If the Drug Supply Chain Security Act was intended to deter the exponential growth of prescription drug diversion and counterfeiting crimes over the last decade, someone forgot to tell Robin Deleonrosa, who was recently arrested for his role in a $1.9 million black market diversion scheme involving HIV drugs.

According to the U.S. Department of Justice press release, “From at least in or about September 2013 until April 2016, DELEONROSA was part of a black market distribution network that distributed bulk quantities of second-hand HIV prescription drugs to unsuspecting consumers.  In particular, the members of the black market distribution ring would initially obtain the HIV prescription drugs by purchasing these drugs from patients to whom these medications were originally prescribed.  The prescription HIV bottles were then collected and the labels (containing the patients’ names) were removed using dangerous substances, including lighter fluid and other potentially hazardous chemicals.  Through this process, the members of the black market distribution network made the bottles appear new in order to conceal the fact that the bottles had previously been dispensed to patients.  This process allowed the bottles eventually to be re-sold to pharmacies and unsuspecting consumers.  Consumers who eventually received these second-hand prescription HIV medications were not aware that the prescription bottles had been previously sold, treated with potentially hazardous chemicals, and possibly not stored under conditions sufficient to maintain their medical efficacy. 

In addition to placing consumers at significant risk, Medicaid and other health insurers were defrauded in multiple ways by DELEONROSA’s scheme.  On the front end, health care benefit enrollees, including Medicaid recipients who participated in this scheme, filled their prescriptions for little or no cost with the intention of selling the drugs into the underground black market rather than taking the drugs as prescribed to treat their illnesses.  Because health benefits, such as HIV prescription drugs, are for the sole use of the insured, Medicaid and other health care benefit plans would not have paid for such drugs if the beneficiaries had disclosed their intent to sell the medications rather than take them as prescribed.  On the back end, Medicaid was further defrauded by reimbursing pharmacies for the cost of prescription HIV drugs as if the drugs were new and obtained from a legitimate stream of commerce, when, in truth and in fact, the drugs were second-hand and came from the black market.  Accordingly, as result of this scheme, health care benefit plans, including Medicaid, were defrauded multiple times by paying for the same drugs twice. 
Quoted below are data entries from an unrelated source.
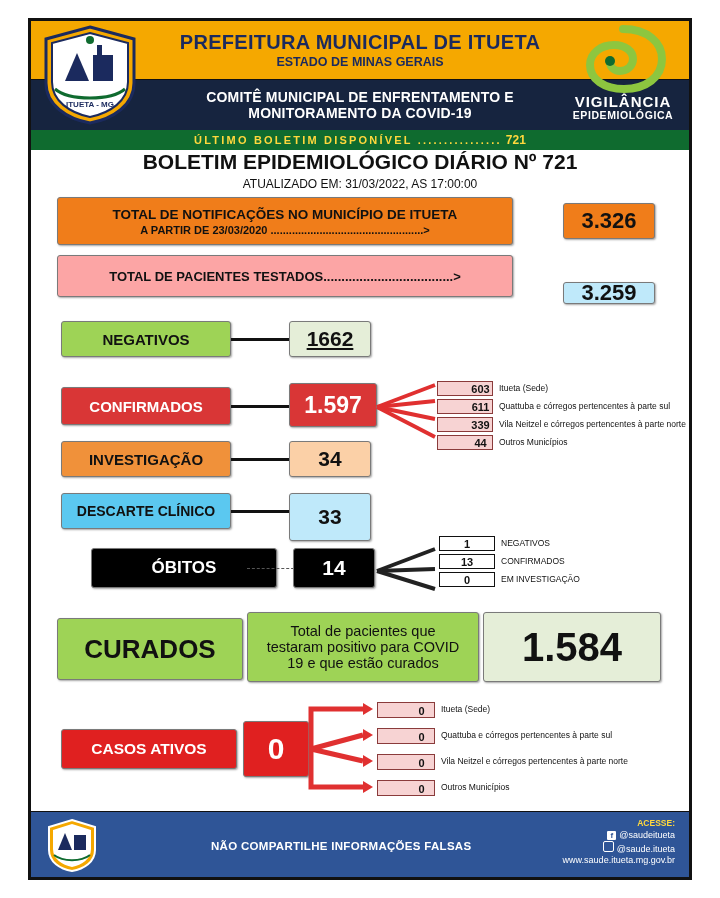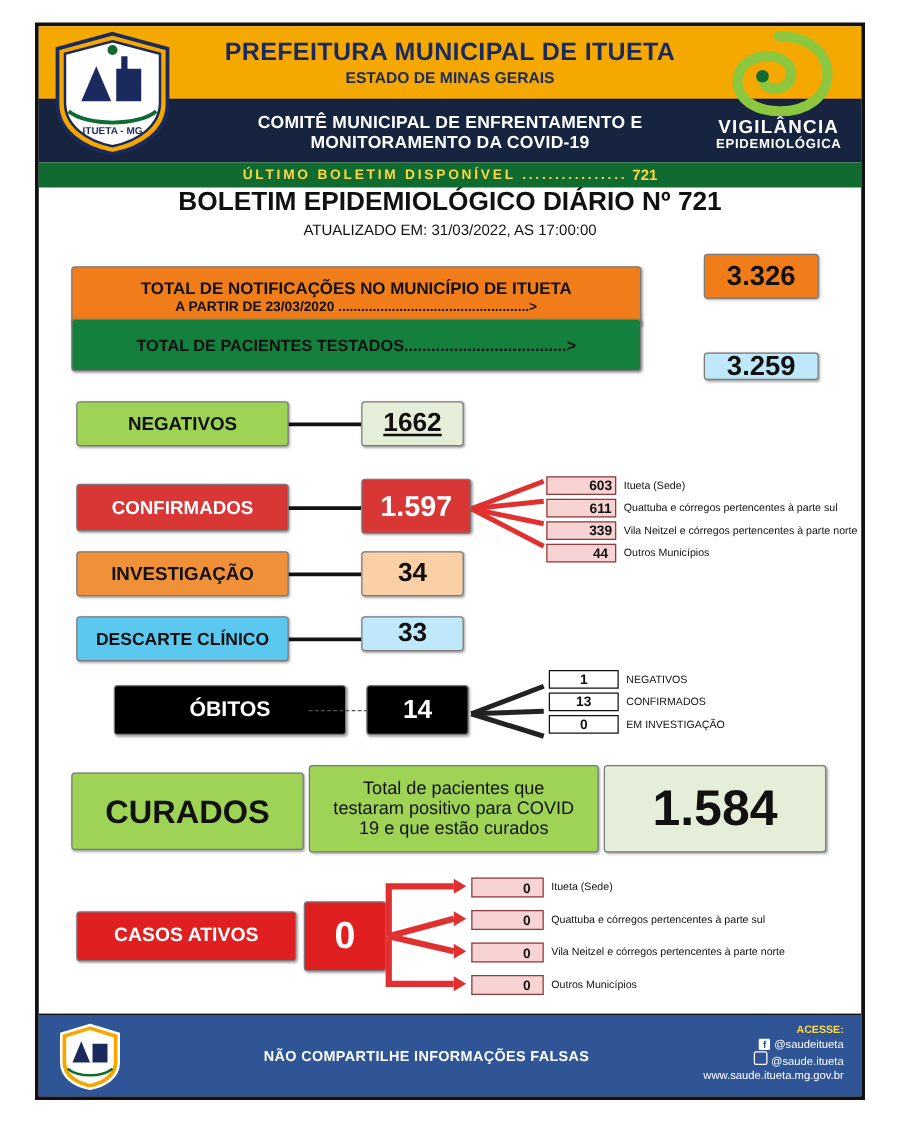"TOTAL DE NOTIFICAÇÕES NO MUNICÍPIO" div.bar { top: 192px -> 176px }
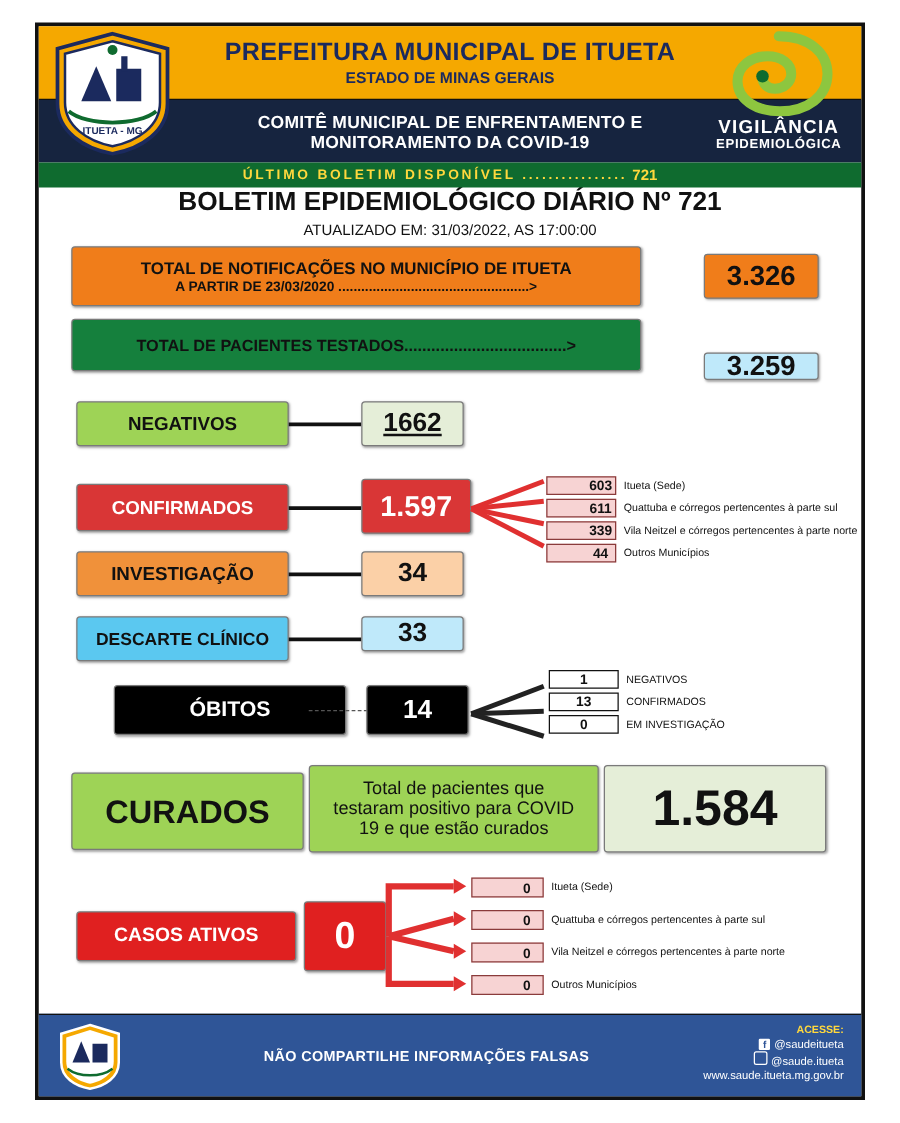"TOTAL DE PACIENTES" div.bar { background: #15803d -> #fca5a5 }
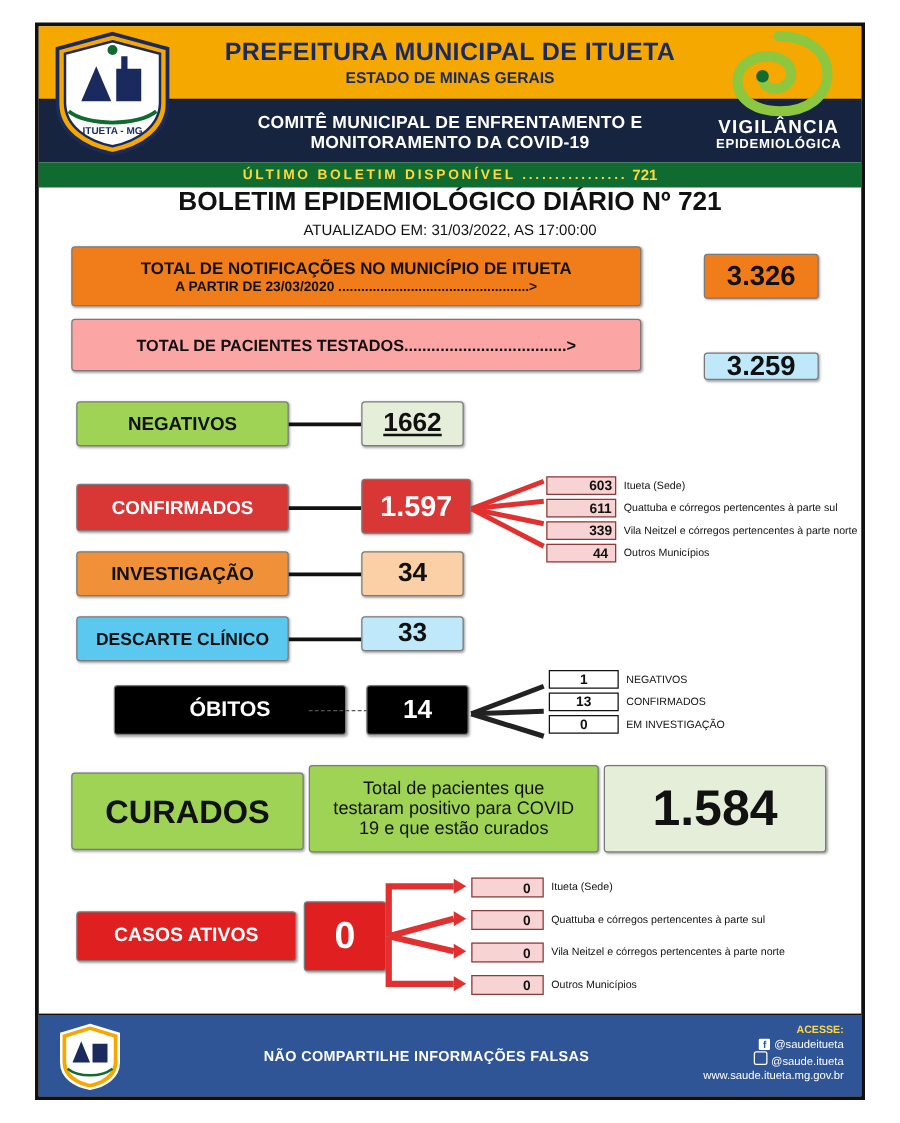"33" div.big-val { height: 28px -> 48px }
As is detailed in the Complaint, DELEONROSA served as a middleman in this scheme – selling hundreds of second-hand prescription HIV medication bottles to a cooperating source (“CS”) on multiple occasions, with a total estimated Medicaid reimbursement value of more than $1.9 million.  DELEONROSA stored these second-hand prescription HIV medication bottles in his residence in the Bronx, and provided the bottles to the CS in suitcases and a duffel bag.  Many of the HIV prescription bottles that DELEONROSA sold still bore the labels of the patients to whom the drugs were originally dispensed.  In 2014, DELEONROSA also provided the CS with second-hand HIV prescription medication bottles that were to be delivered to addresses in California, but which were intercepted by Federal Express due to the suspicious nature of the packages.”

Until the plague of persistent oversight inadequacies affecting our nation’s wholesale distributors and pharmacies on supply chain issues is addressed, illicit suppliers, like Deleonrosa, will continue to flourish and safety of vulnerable patients will remain at risk.